◆ Work to be completed: Write each line of the material exactly as given, from the top through the line that contains "July 22, 2026", and omit all pictures.

◆ Data section:

==========

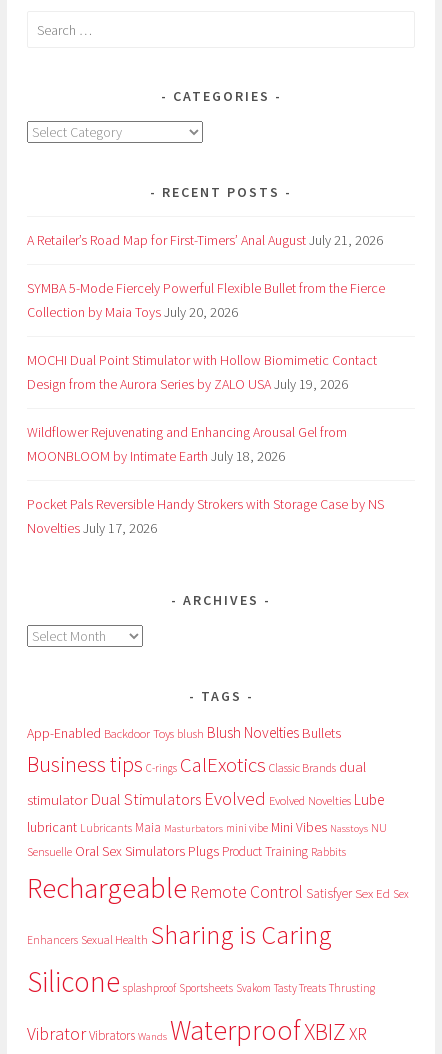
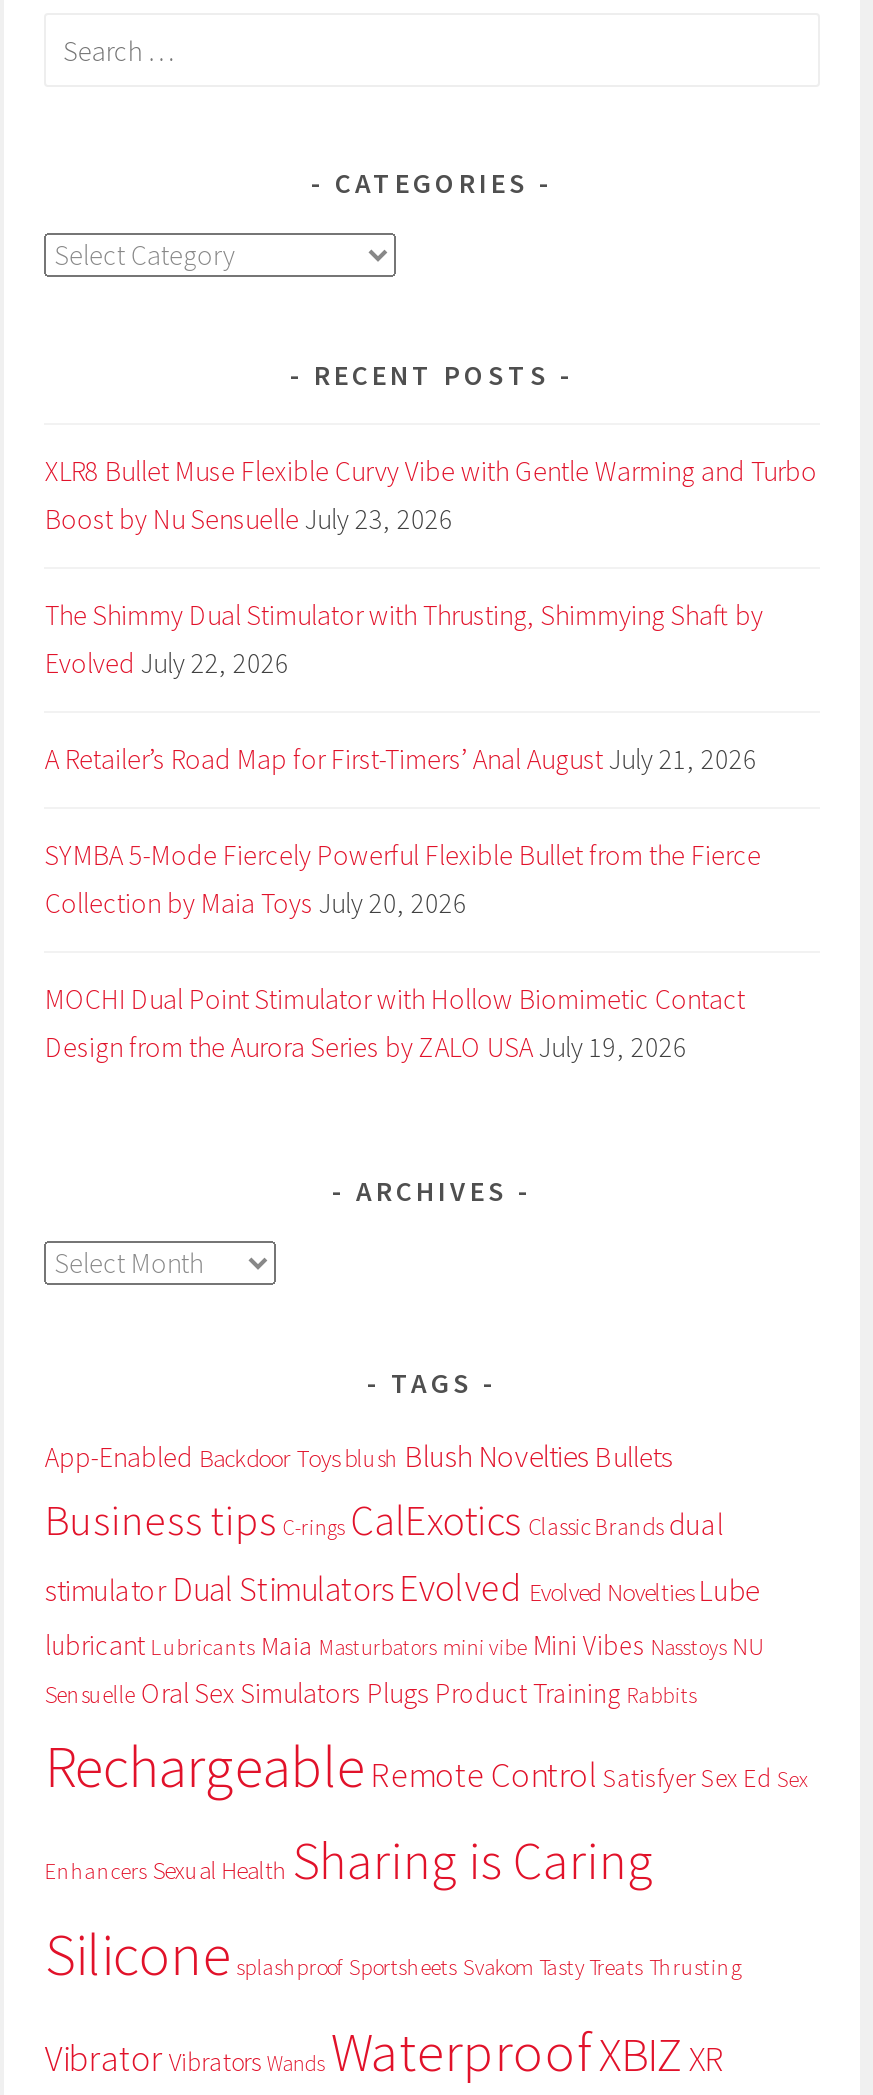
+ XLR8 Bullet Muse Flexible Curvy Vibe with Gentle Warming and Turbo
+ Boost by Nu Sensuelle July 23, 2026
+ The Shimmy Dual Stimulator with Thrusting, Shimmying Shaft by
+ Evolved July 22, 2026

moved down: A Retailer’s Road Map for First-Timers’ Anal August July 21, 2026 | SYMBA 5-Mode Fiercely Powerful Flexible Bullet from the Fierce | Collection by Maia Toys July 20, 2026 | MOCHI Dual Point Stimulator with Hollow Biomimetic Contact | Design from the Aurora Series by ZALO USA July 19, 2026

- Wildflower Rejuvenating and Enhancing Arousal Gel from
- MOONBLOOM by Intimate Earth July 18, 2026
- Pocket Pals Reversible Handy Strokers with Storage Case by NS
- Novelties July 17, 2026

==========

◆ Solution to the exercise:
+ XLR8 Bullet Muse Flexible Curvy Vibe with Gentle Warming and Turbo
+ Boost by Nu Sensuelle July 23, 2026
+ The Shimmy Dual Stimulator with Thrusting, Shimmying Shaft by
+ Evolved July 22, 2026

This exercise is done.